Exercise brief:
Pictures are to be left out, and only the lines below starting at the one with "font-size: 25px ->" and ending at the one with "html: none ->" are to be reproduced, each exactly, both ends included.
■ ■ ■ ■ ■ ■ ■
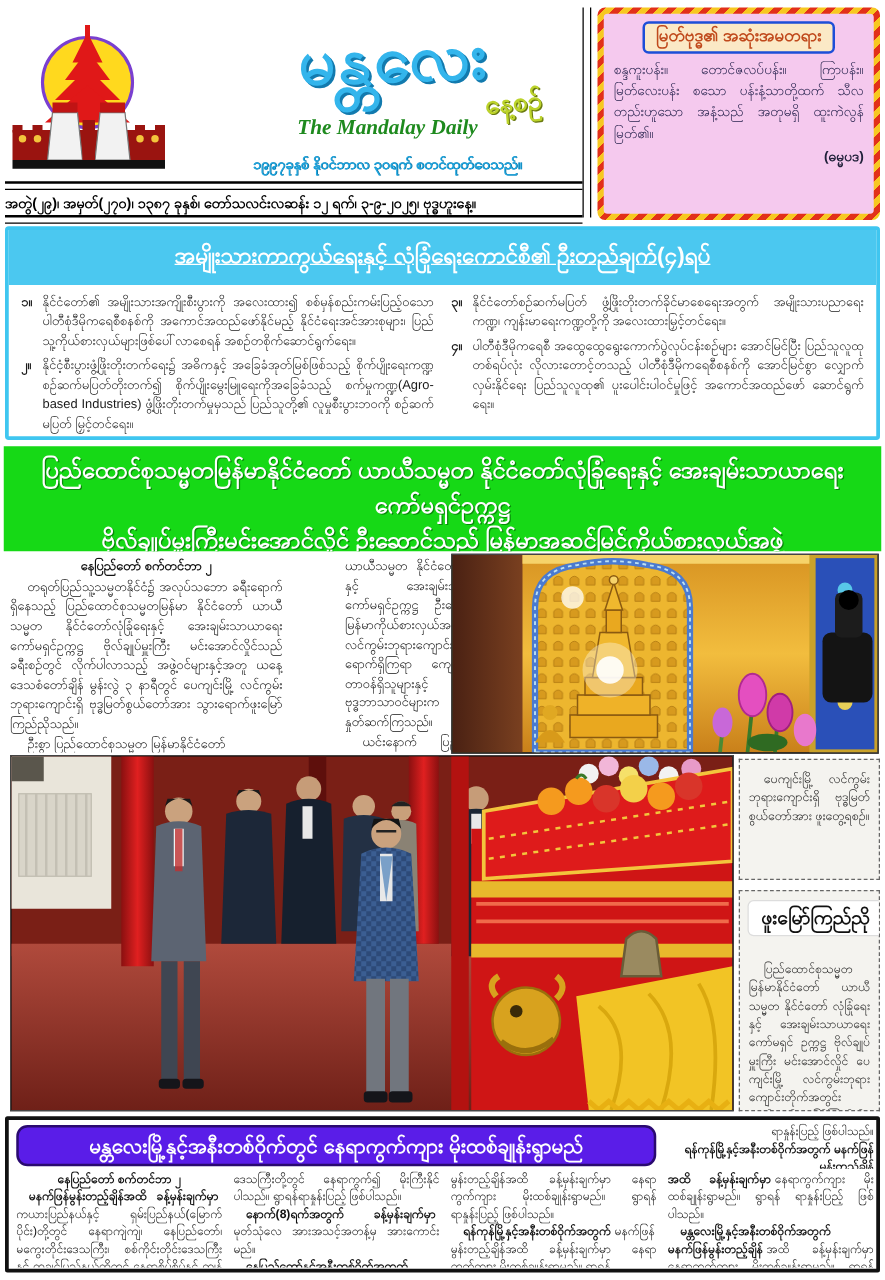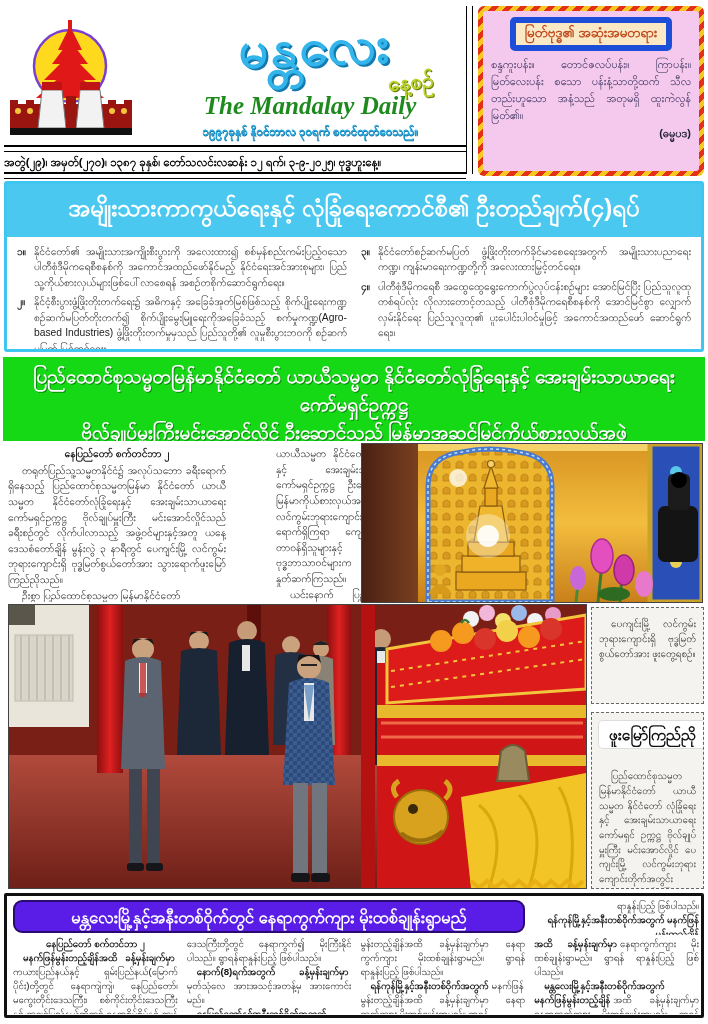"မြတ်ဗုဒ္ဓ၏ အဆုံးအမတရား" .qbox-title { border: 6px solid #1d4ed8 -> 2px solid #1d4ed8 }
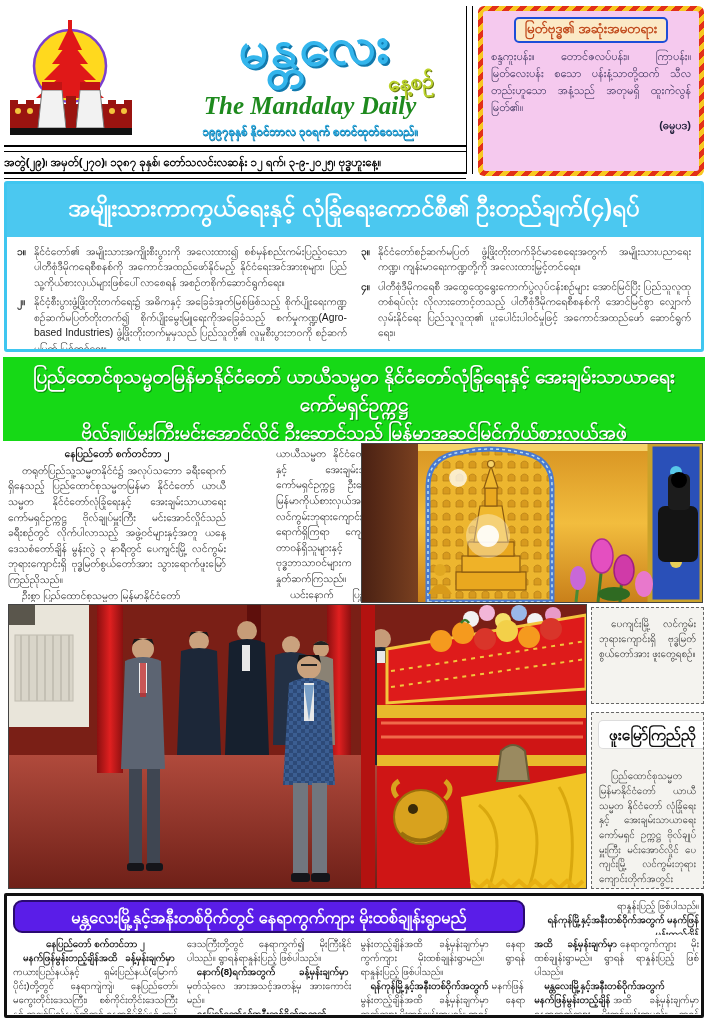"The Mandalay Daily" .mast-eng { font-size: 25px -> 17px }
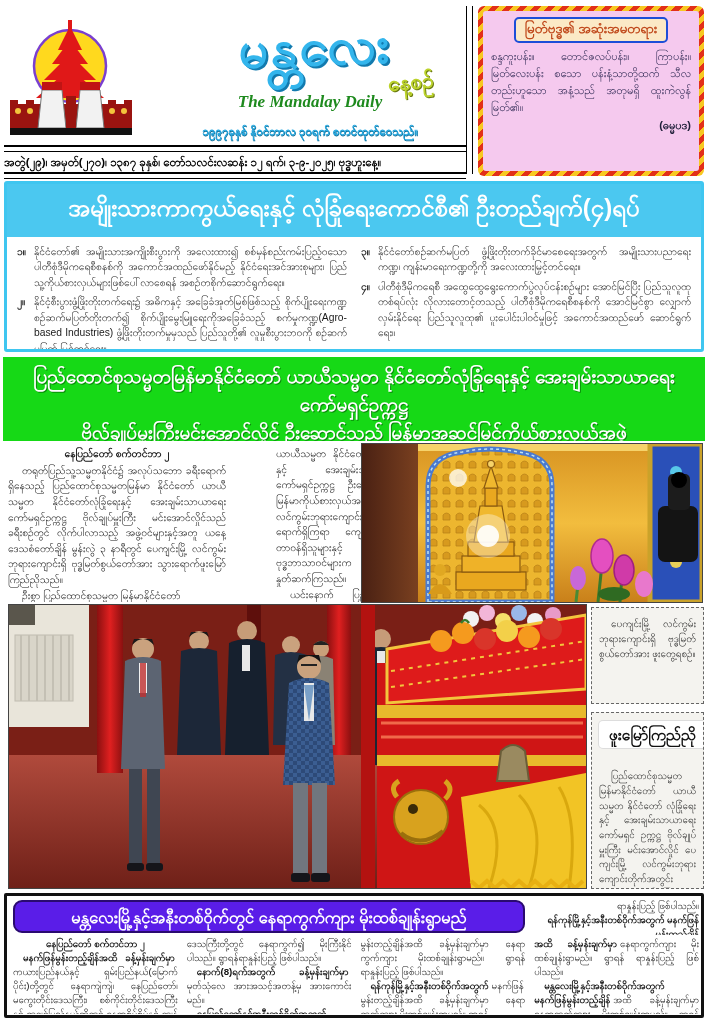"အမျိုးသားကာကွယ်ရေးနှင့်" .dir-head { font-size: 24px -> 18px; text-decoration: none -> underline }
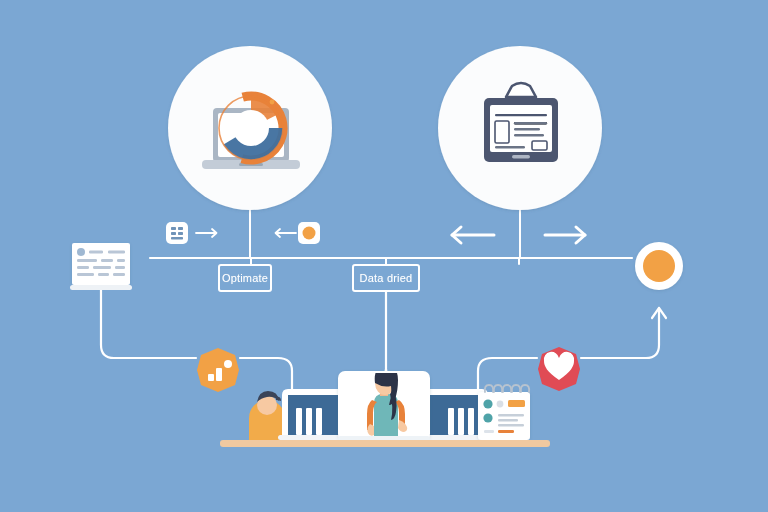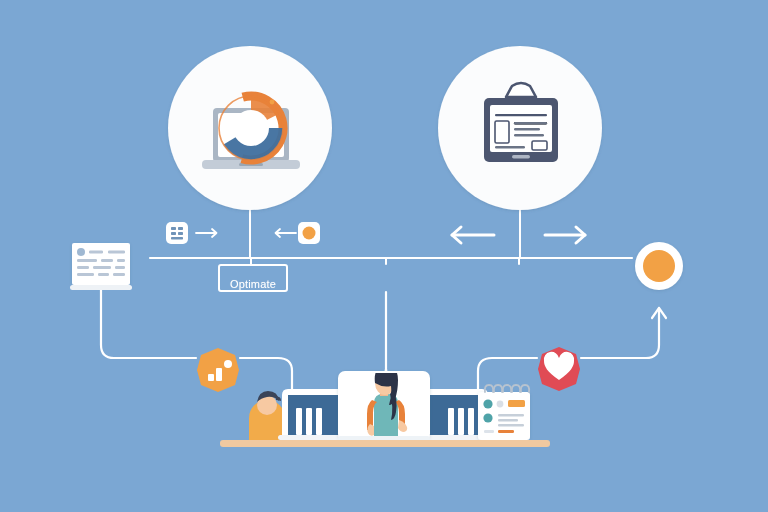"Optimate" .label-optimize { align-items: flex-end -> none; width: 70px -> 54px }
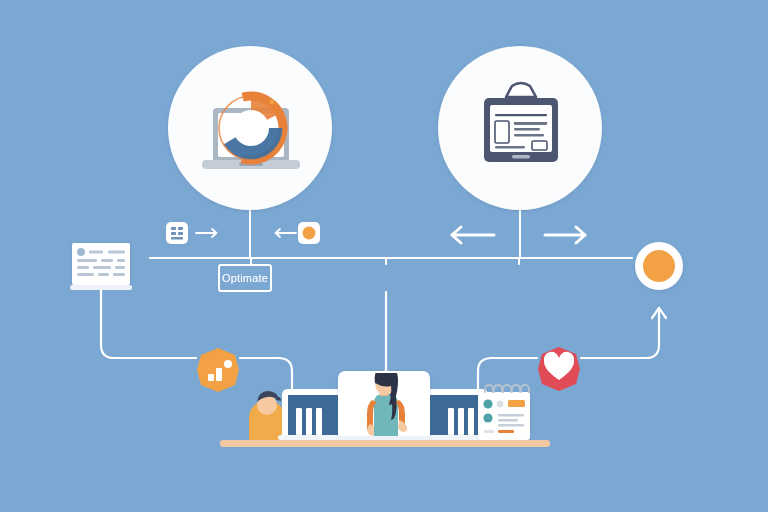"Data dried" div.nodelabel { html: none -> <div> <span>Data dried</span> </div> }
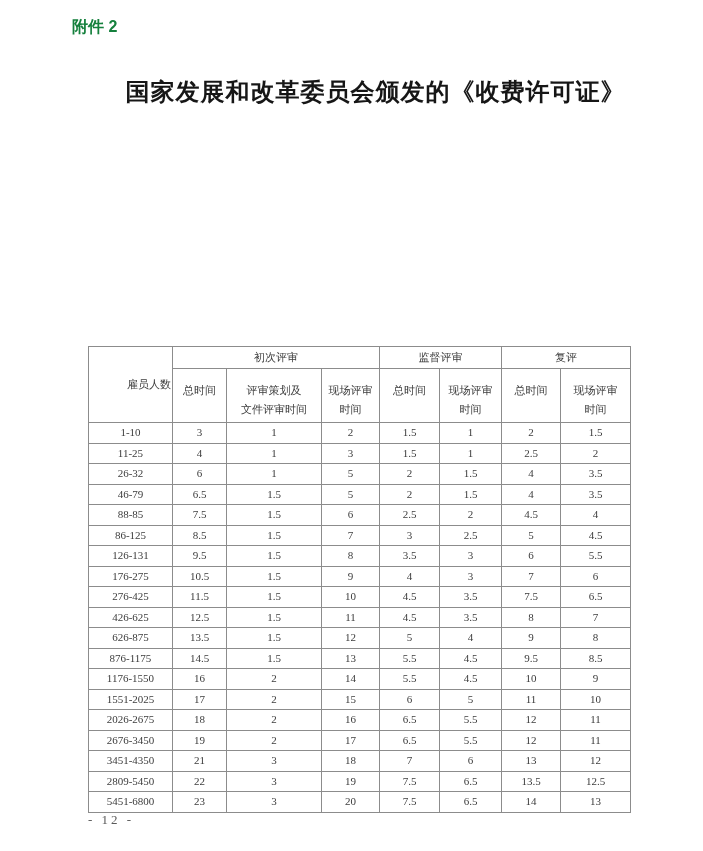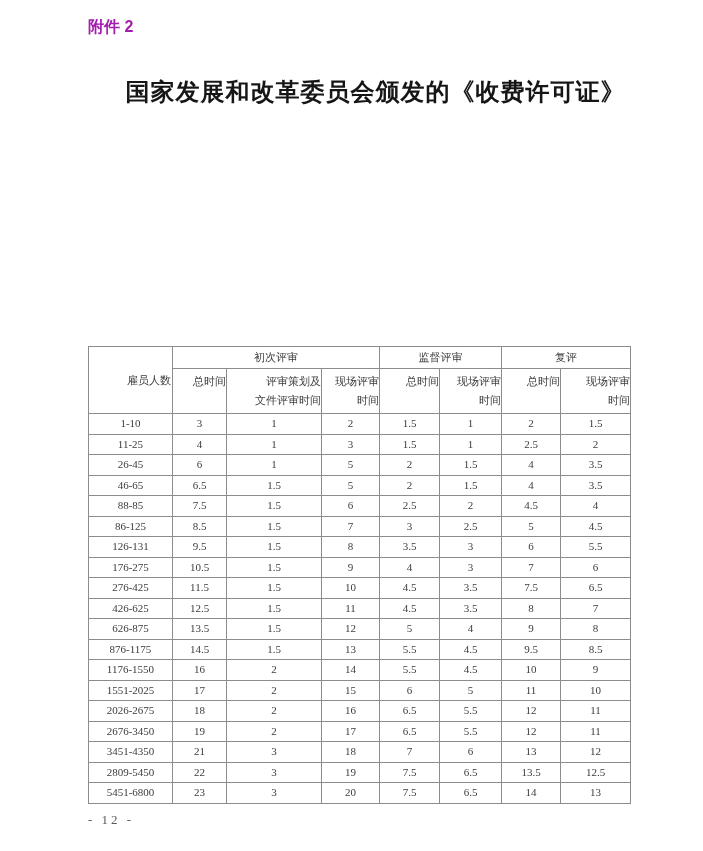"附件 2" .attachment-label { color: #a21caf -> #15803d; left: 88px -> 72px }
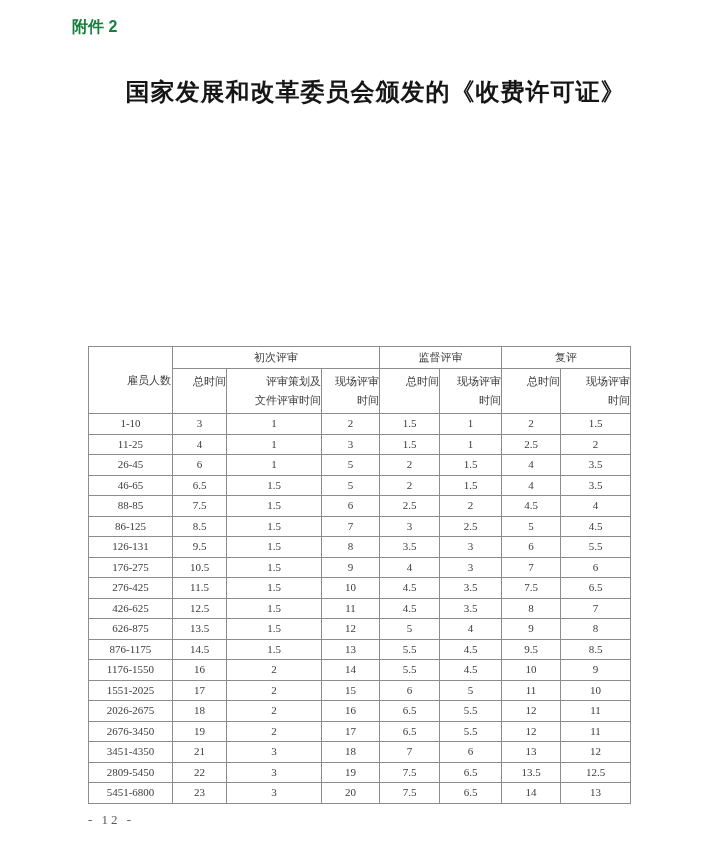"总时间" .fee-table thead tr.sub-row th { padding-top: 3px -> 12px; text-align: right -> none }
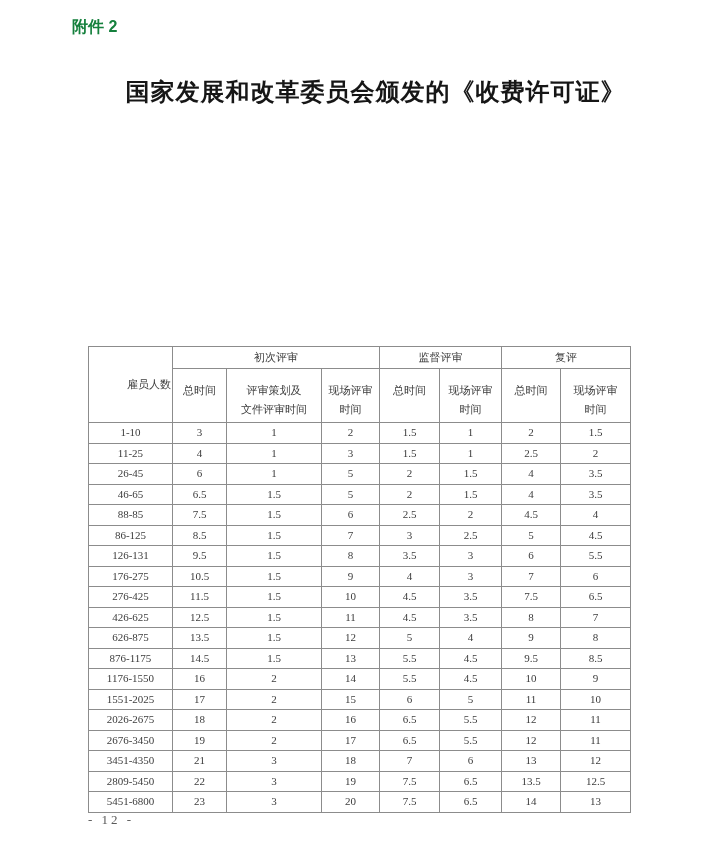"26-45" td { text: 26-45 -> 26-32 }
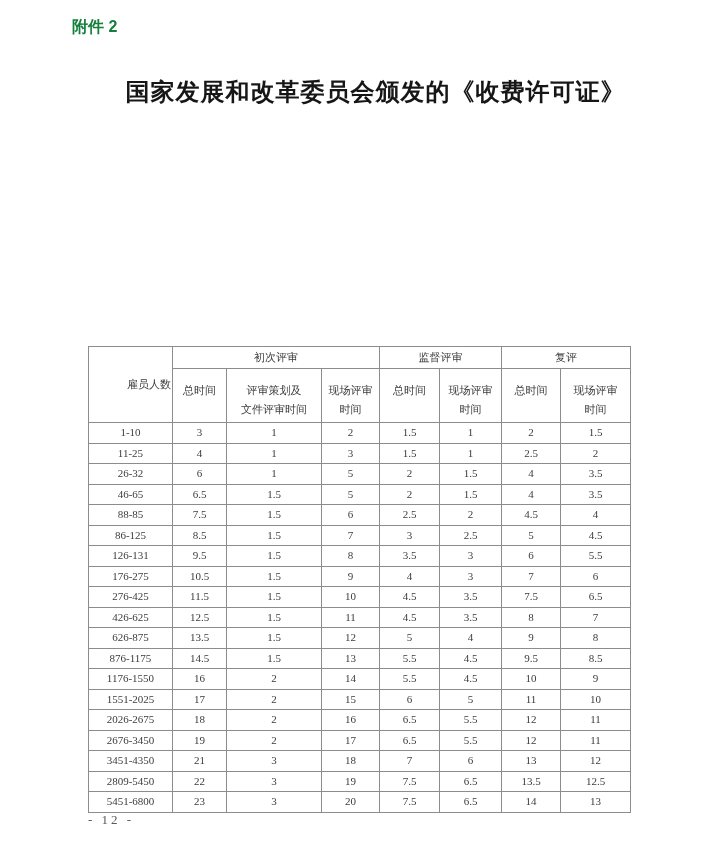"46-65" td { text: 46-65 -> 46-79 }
■ ■ ■ ■ ■ ■ ■
Exercise answer:
"The Mandalay Daily" .mast-eng { font-size: 25px -> 17px }
"အမျိုးသားကာကွယ်ရေးနှင့်" .dir-head { font-size: 24px -> 18px; text-decoration: none -> underline }
"Optimate" .label-optimize { align-items: flex-end -> none; width: 70px -> 54px }
"Data dried" div.nodelabel { html: none -> <div> <span>Data dried</span> </div> }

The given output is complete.